Action item → Beneath this instruction is a block of data; output from it exactly the lines that run from the one containing "(688, 485) none -> [61,862,107,876] // /scss" through the one containing "[671,655,752,669] 404Page.js ->", inclusive.

(Exercise materials Opens)

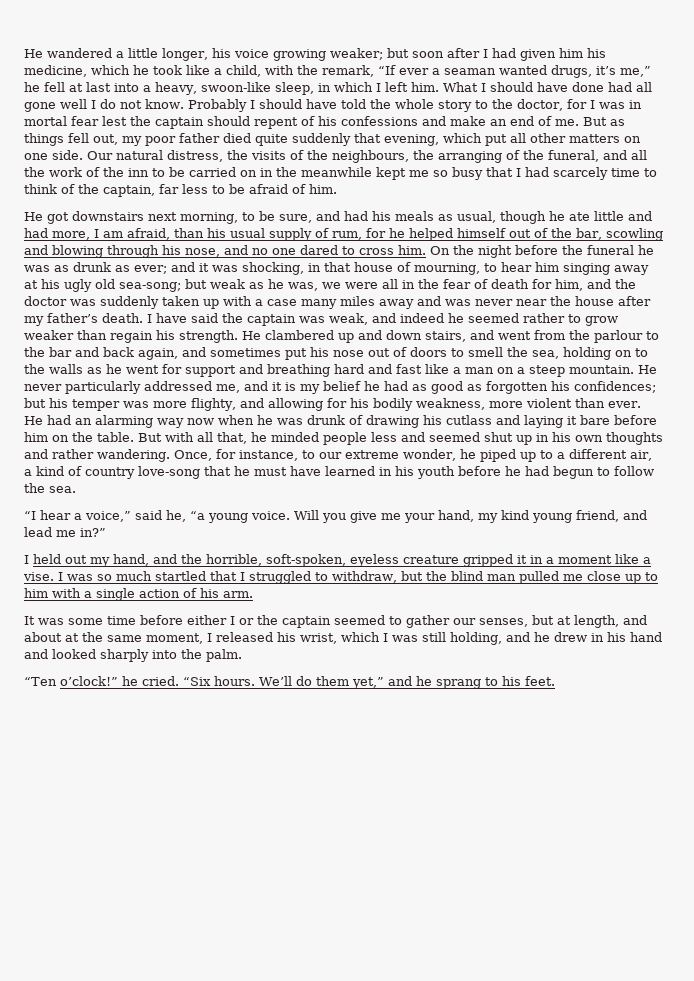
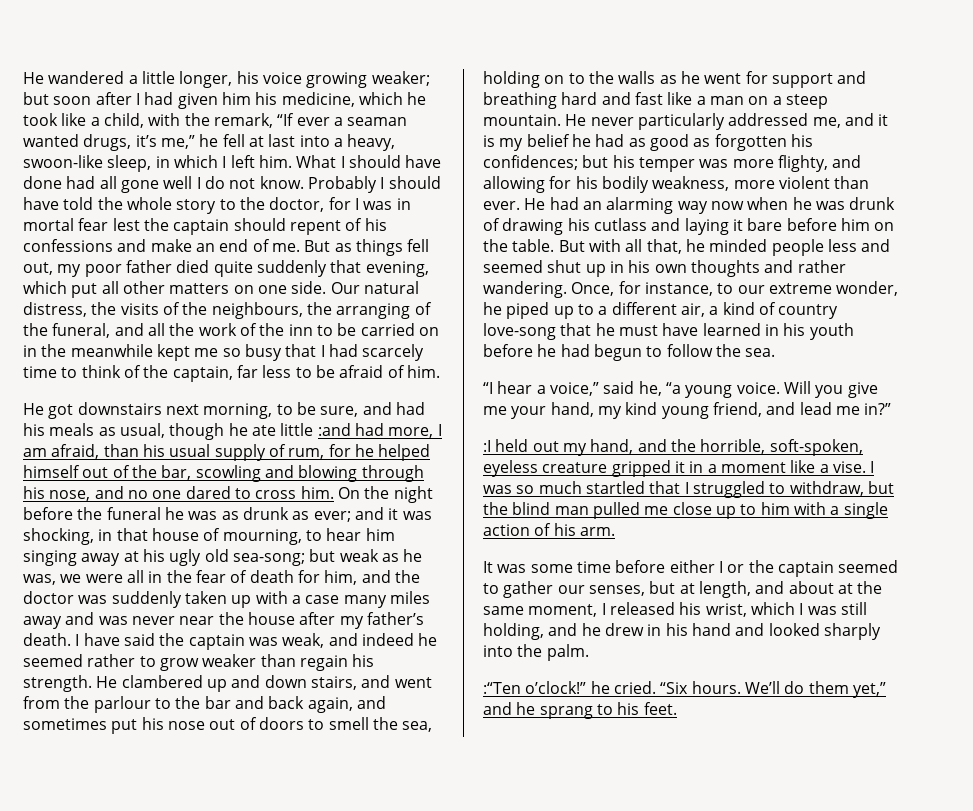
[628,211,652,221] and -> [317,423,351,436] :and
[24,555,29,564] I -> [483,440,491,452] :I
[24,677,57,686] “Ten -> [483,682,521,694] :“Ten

(Exercise materials Closes)
(Exercise materials Opens)

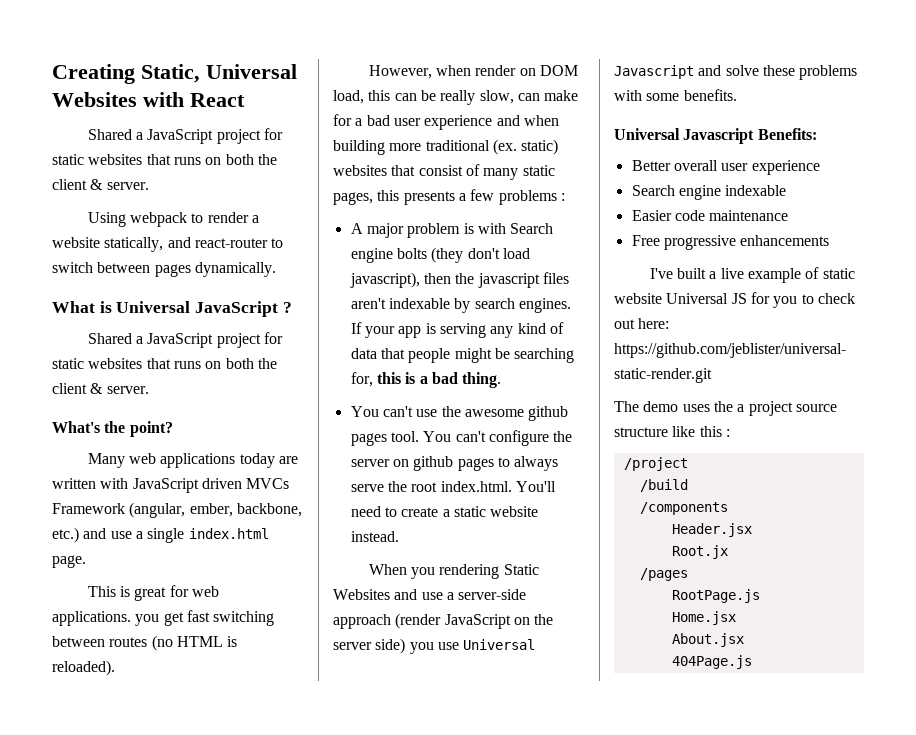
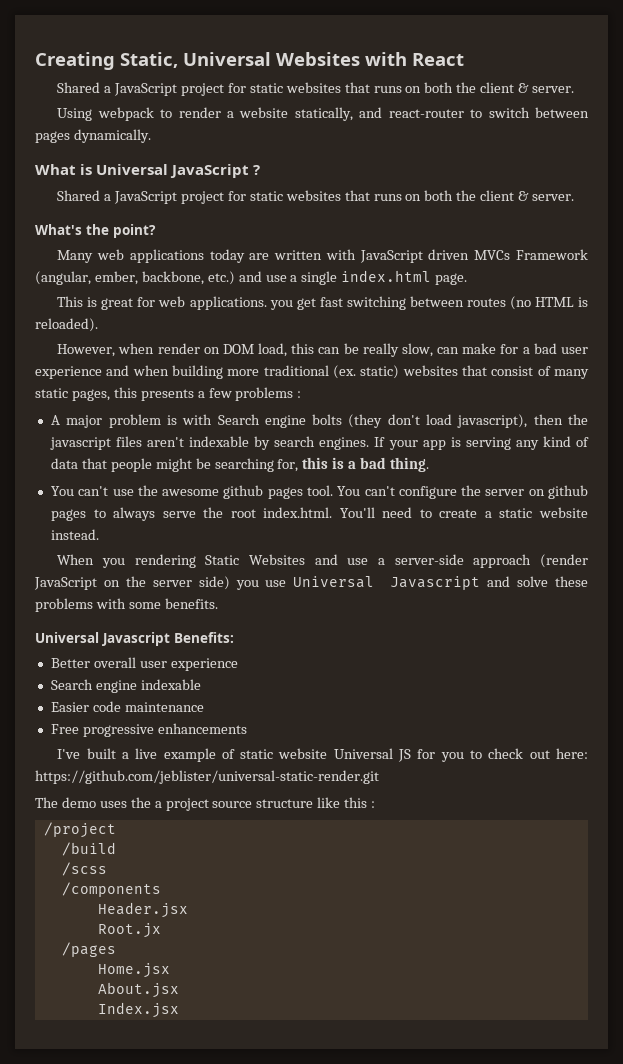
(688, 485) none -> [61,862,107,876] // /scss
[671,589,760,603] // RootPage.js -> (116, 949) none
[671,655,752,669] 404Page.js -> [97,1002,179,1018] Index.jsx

(Exercise materials Closes)

Task solution →
(688, 485) none -> [61,862,107,876] // /scss
[671,589,760,603] // RootPage.js -> (116, 949) none
[671,655,752,669] 404Page.js -> [97,1002,179,1018] Index.jsx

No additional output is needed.